А тут как раз вернулся из отпуска неотразимый Бандерас. Загоревший на море до цыганской черноты, он с ходу вклинился в дело, потому как оказалось, что знает многое на сей счет. Томилин этому ничуть не удивился, потому как не раз убеждался, что Бандерас знает обо всем, что творится в городе.
— Компанию эту возглавлял некий Клык, — рассказал Бандерас. — Законченный псих. Вот только допросить его будет трудно…
— Почему?
— Да потому что год назад он покончил с собой — выбросился из окна, — с намеком поведал Бандерас.
— Выбросился или… — понял намек Томилин.
— Боюсь, что — или…
— А почему ты так решил? Были доказательства? — прищурился Томилин.
— Доказательства… В могиле, над которой надругалась шайка Клыка, была похоронена племянница Калганова…
— Того самого?
— Вот именно. А этот самый Калган всегда был скор на расправу… Скор и суров. Расследованиями себя не заморачивал. Как тебе такие доказательства?
— Ну… — пожал плечами Томилин, — догадки, предположения… И что — на этом все закончилось?
— Компания Клыка после его полета с двенадцатого этажа распалась. Разбежались, попрятались, боясь страшной мести Калгана, — снисходительно, как всегда, поведал Бандерас. — Но одного из этих «клыковцев» я достал…
— И?
— От поедания сердца он отпирался до слез и соплей, — брезгливо махнул рукой Бандерас. — Мол, пару раз устраивали, напившись до визга, погромы на кладбище — валили памятники, вырывали кресты и втыкали их «наоборот», но и все… В общем, веселились, как могли. И вдруг земля свежей могилы девочки, племянницы Калгана, о чем они не подозревали, неожиданно поехала под ногами… Оказалось, гроб уже выкапывали и едва присыпали землей. Причем был он уже взломан и пуст. Вот Клык и придумал ужастик — что это они вскрыли и съели сердце… Авторитет себе набивал, хотел доказать, что их «ковен» самый крутой…
— Какой «ковен»? — не понял Томилин.
— А так у ведьм и сатанистов группа называется…
— Значит, думаешь, это не они девочек выкапывали? — вернулся к своей теме Томилин.
— Знаешь, среди них, конечно, много было полных отморозков с поехавшей психикой, но… На настоящее злодейство они не тянули. Жидковаты…
— И что же нам теперь делать? — озабоченно спросил Томилин.
Он видел, что Бандерас только и ждал этого вопроса, чтобы распустить перья и произнести наставительный монолог на публику.

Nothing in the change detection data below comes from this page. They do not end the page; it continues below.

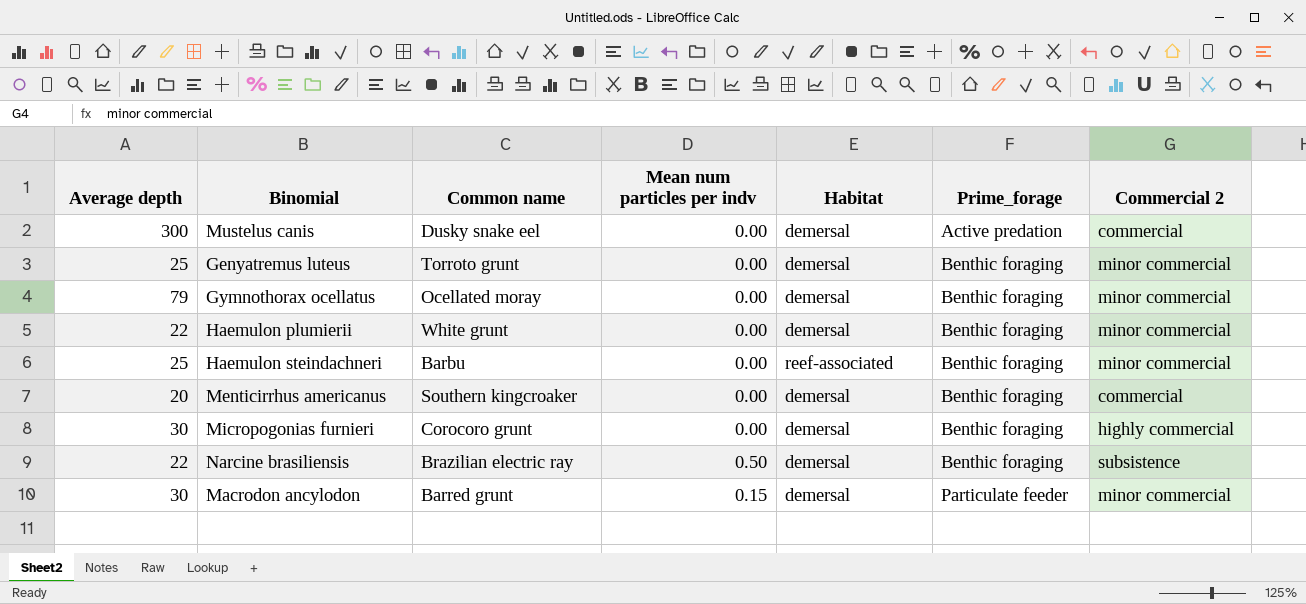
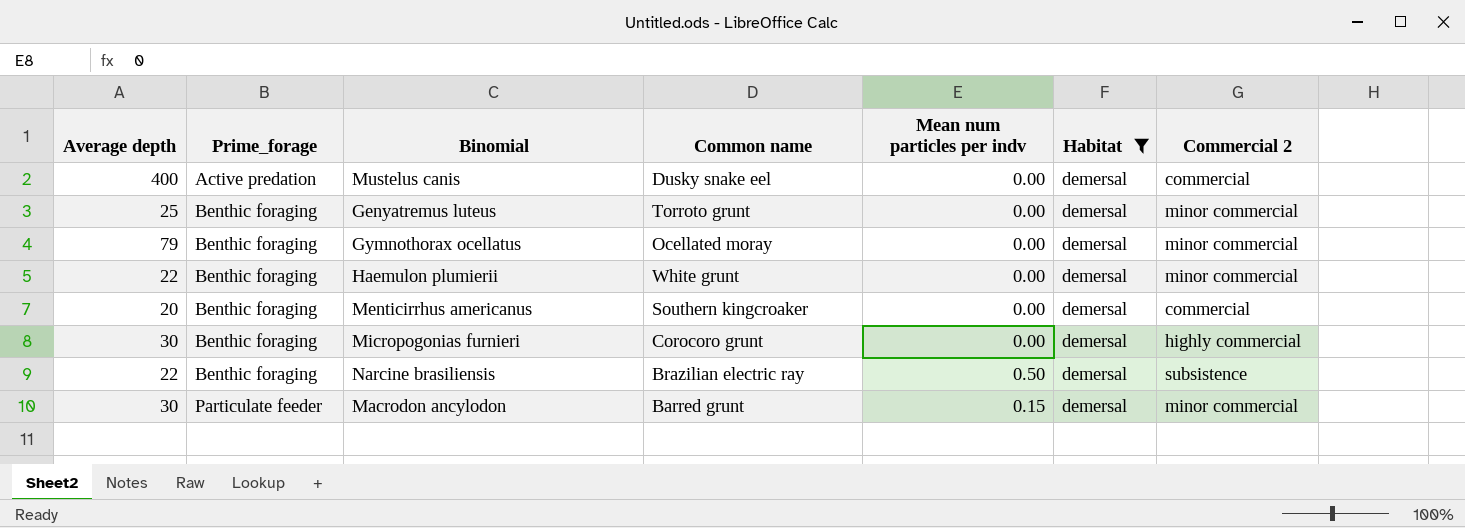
filter: none -> Habitat = demersal
column Prime_forage | position: 6 -> 2
Mustelus canis | Average depth: 300 -> 400

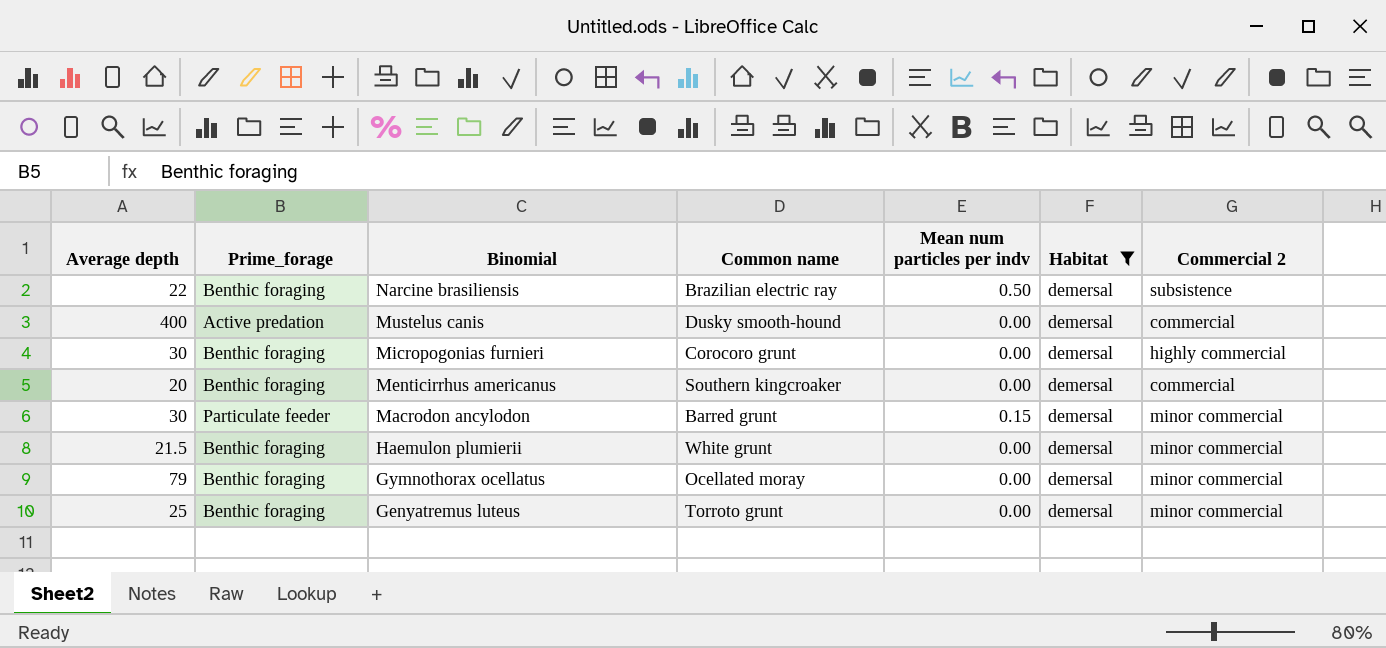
row order: Prime_forage ascending -> Binomial descending
Mustelus canis | Common name: Dusky snake eel -> Dusky smooth-hound
Haemulon plumierii | Average depth: 22 -> 21.5

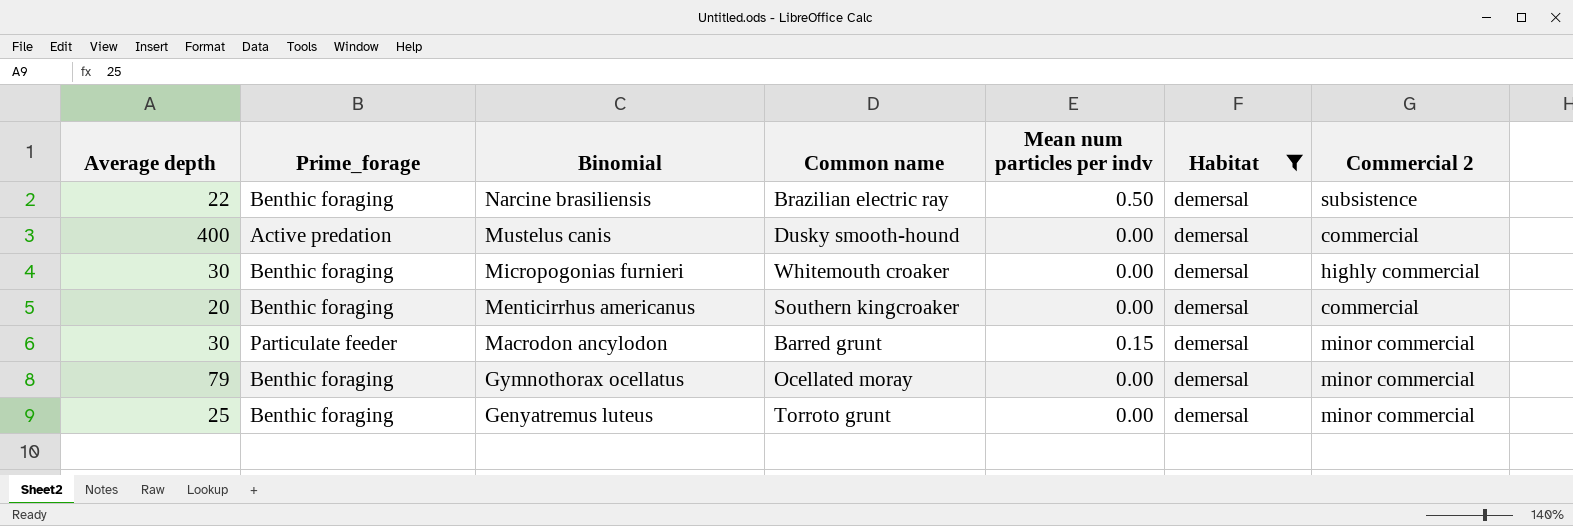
row Haemulon plumierii: 21.5 | Benthic foraging | White grunt | 0.00 | demersal | minor commercial -> none
Micropogonias furnieri | Common name: Corocoro grunt -> Whitemouth croaker

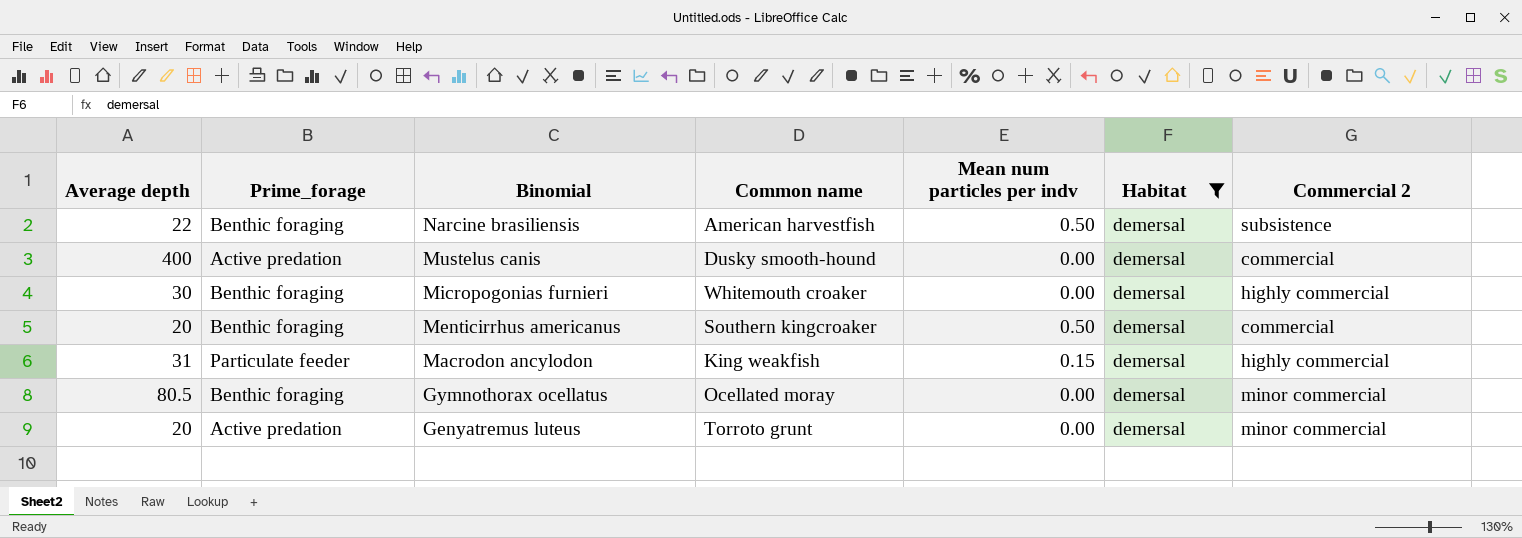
Narcine brasiliensis | Common name: Brazilian electric ray -> American harvestfish
Menticirrhus americanus | Mean num particles per indv: 0.00 -> 0.50
Macrodon ancylodon | Average depth: 30 -> 31
Macrodon ancylodon | Common name: Barred grunt -> King weakfish
Macrodon ancylodon | Commercial 2: minor commercial -> highly commercial
Gymnothorax ocellatus | Average depth: 79 -> 80.5
Genyatremus luteus | Average depth: 25 -> 20
Genyatremus luteus | Prime_forage: Benthic foraging -> Active predation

Но тот на сей раз лишь неопределенно дернул плечами.
Томилин, уже успевший поработать с Бандерасом по разным делам, видел, что хотя тот и влез в кладбищенское дело, но особого желания глубоко разбираться с похищенными покойниками он явно не испытывал. Матерый опер уж слишком много повидал на своем веку и потому сразу почувствовал, что тут не уголовщина, а что-то темное и смрадное, связанное с психологическими вывертами и волчьими ямами, чего Бандерас никогда не любил. Он сам был человеком психологически абсолютно здоровым и устойчивым, как железобетонный столб, и потому копаться в тайнах подсознания, больной психике ему не нравилось. Например, сталкиваясь с маньяками, а сталкиваться приходилось все чаще, он никак не мог поверить, что эти существа ничего не могут поделать с собой, что преступления совершают бессознательно и что их надо не наказывать, а лечить. Об этом Томилин, который, несмотря на молодость, к психологии относился с почтением, несколько раз с ним азартно спорил, доказывая, что маньяк вовсе не косит под больного или ненормального. Просто он так устроен — по-другому.